_TO DO_: Print the records below exactly, starting at the first line and stopping after the line that contains "shipping: none -> 27.99". Leave out any pictures.

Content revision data
[Start of Attachment]

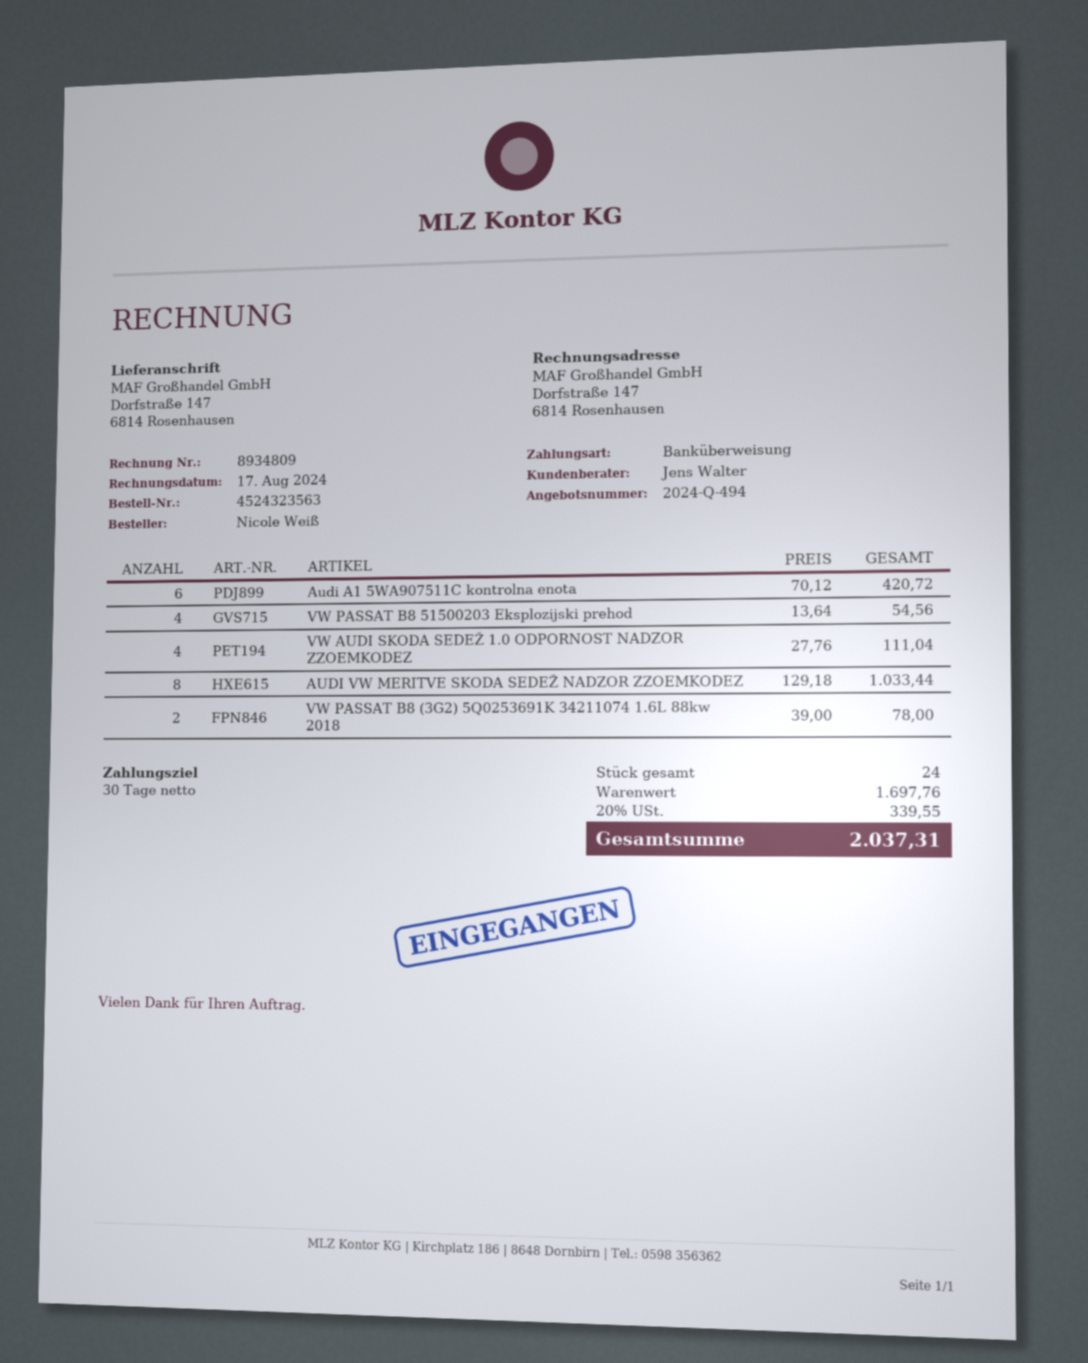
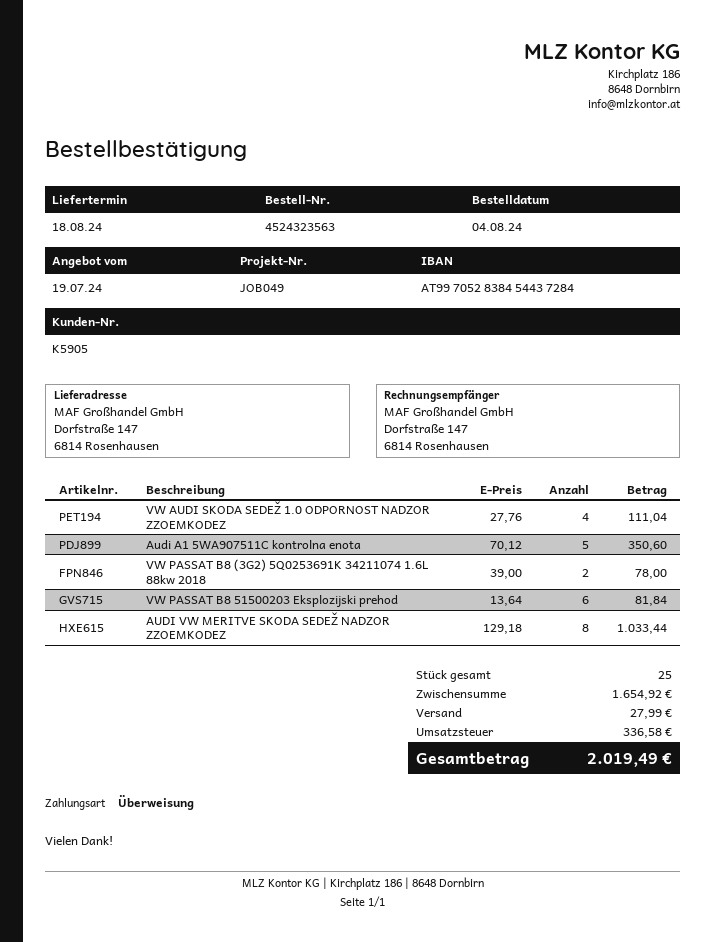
Audi A1 5WA907511C kontrolna enota: 6 x 70.12 = 420.72 -> 5 x 70.12 = 350.60
VW PASSAT B8 51500203 Eksplozijski prehod: 4 x 13.64 = 54.56 -> 6 x 13.64 = 81.84
total quantity: 24 -> 25
subtotal: 1697.76 -> 1654.92
shipping: none -> 27.99
tax: 339.55 -> 336.58
total: 2037.31 -> 2019.49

[End of Attachment]

_REPLY TO THE EXERCISE_:
Audi A1 5WA907511C kontrolna enota: 6 x 70.12 = 420.72 -> 5 x 70.12 = 350.60
VW PASSAT B8 51500203 Eksplozijski prehod: 4 x 13.64 = 54.56 -> 6 x 13.64 = 81.84
total quantity: 24 -> 25
subtotal: 1697.76 -> 1654.92
shipping: none -> 27.99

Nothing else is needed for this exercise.